Liz of Adventures in Reading announced Dean Street Press in December long after I read this book, and the press is trying to get some new books to me in time, but since this one came up in my regular review schedule, I’ll take credit for it!

Because she has been trying to talk her husband Jack into buying it, Mrs. Lorimer is disappointed to learn that a nearby home, Harperslea, has been sold. Now that all their children except Guy are married, and some of them have children, their home, Woodside, is not big enough when they all come to visit, which they are doing this summer. With all the income from her writing, they can afford to move, but Jack refuses to consider it. So, her good friend Gray Douglas, also a writer, will help her out by putting some of the guests up.

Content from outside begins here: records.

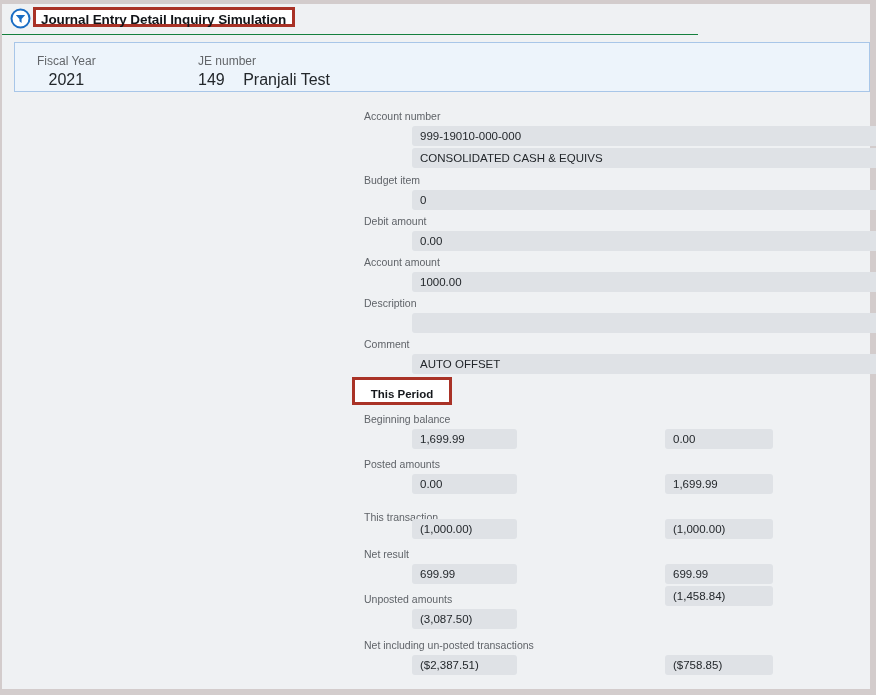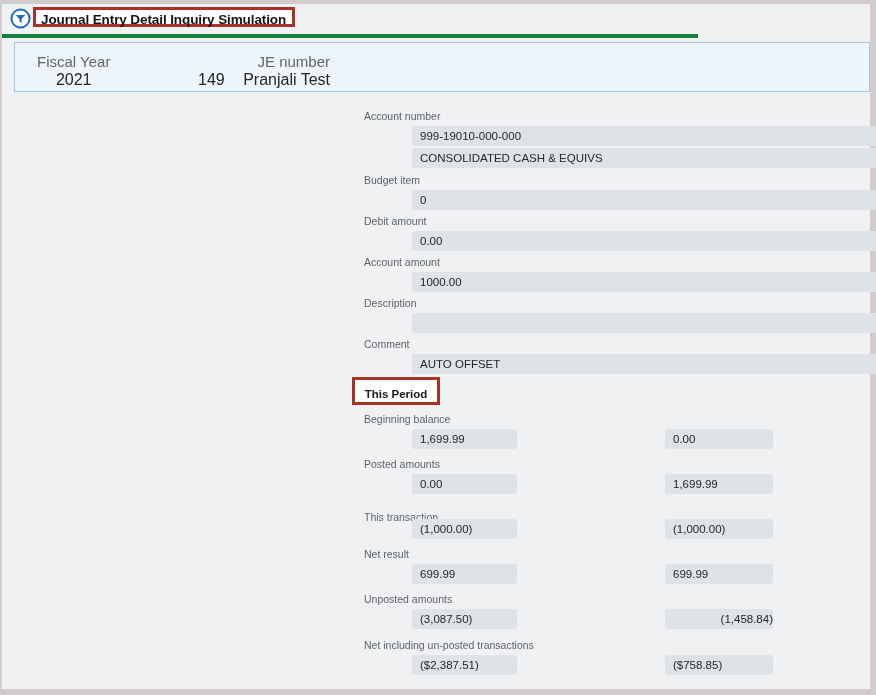"Journal Entry Detail Inquiry Simulation" #header-bar { border-bottom: 4px solid #15803d -> 1px solid #15803d }
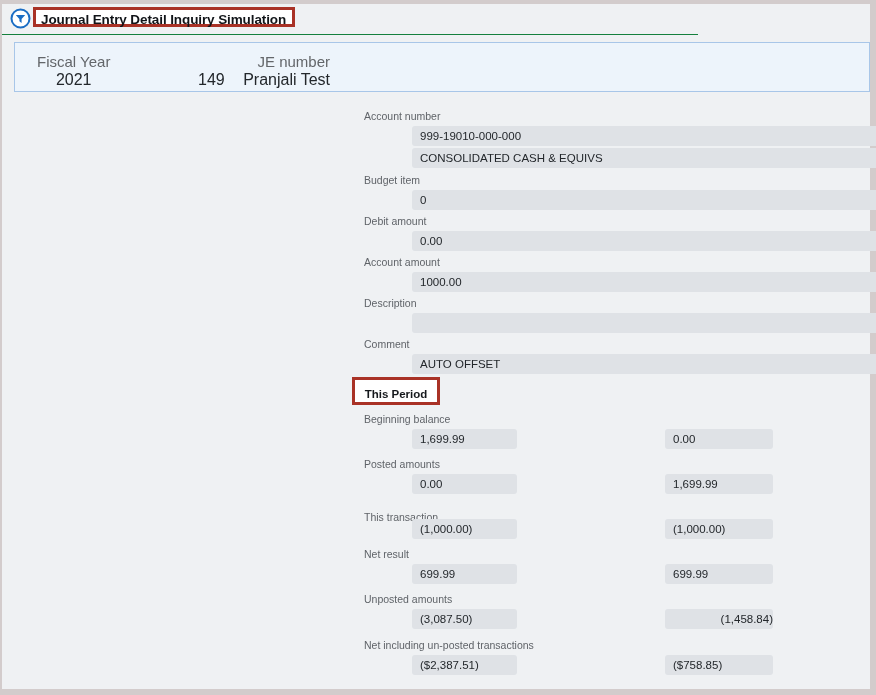"Fiscal Year" .info-label { font-size: 15px -> 12px; text-align: right -> none }
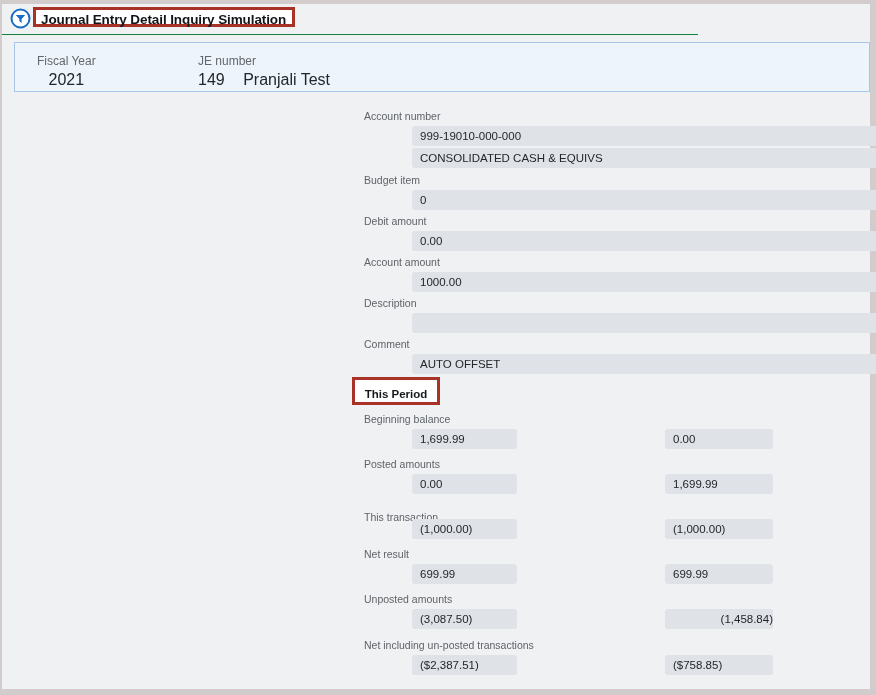"This Period" #heading-this-period { width: 88px -> 100px }
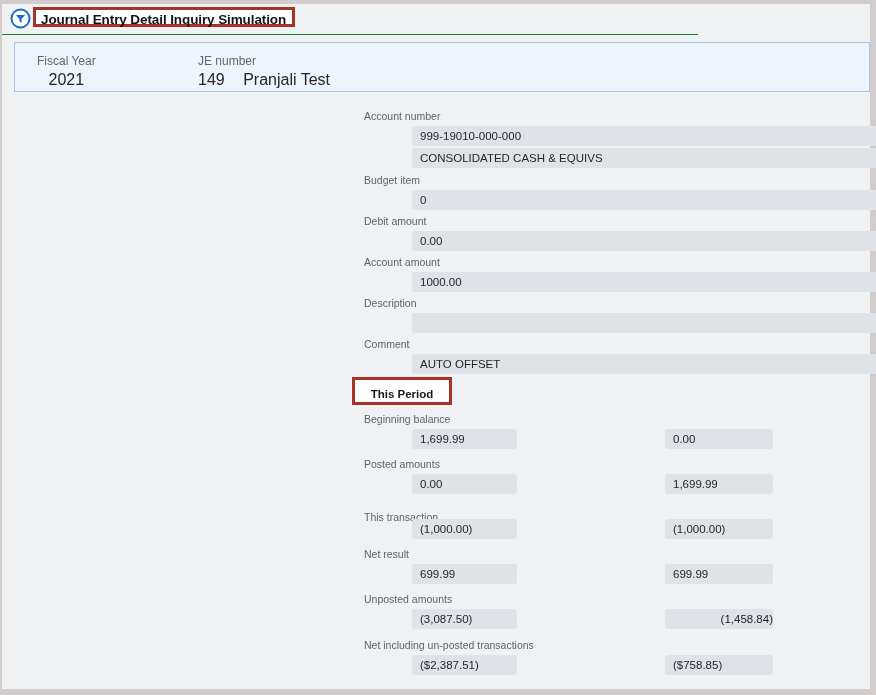"(1,458.84)" div.field-box { text-align: right -> none; top: 513px -> 490px }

Mrs. Lorimer, who tends to be a worrier, is also worried about her son Guy. He has been mentioning a girl quite often in his letters, but Mrs. Lorimer is worried that she won’t be good enough for Guy.

At any rate, when the family shows up, Phillie seems to be the one with the problem. She begins behaving temperamentally, being rude to her husband, dashing off to Harperslea because she’s seen Miss Smellie, one of the new occupants, playing tennis and she wants a game. Then bringing Miss Smellie home to dinner and just abandoning her to her mother and Guy.

Miss Smellie is young and not very prepossessing, and they find out she hates her name, which is Nesta Rowena. So, the family dubs her Rona.

These and other family concerns enliven this charming novel. The novel cover claims the book is autobiographical, and it certainly has some likable and entertaining characters. So far, I have very much enjoyed the novels I’ve read by Clavering.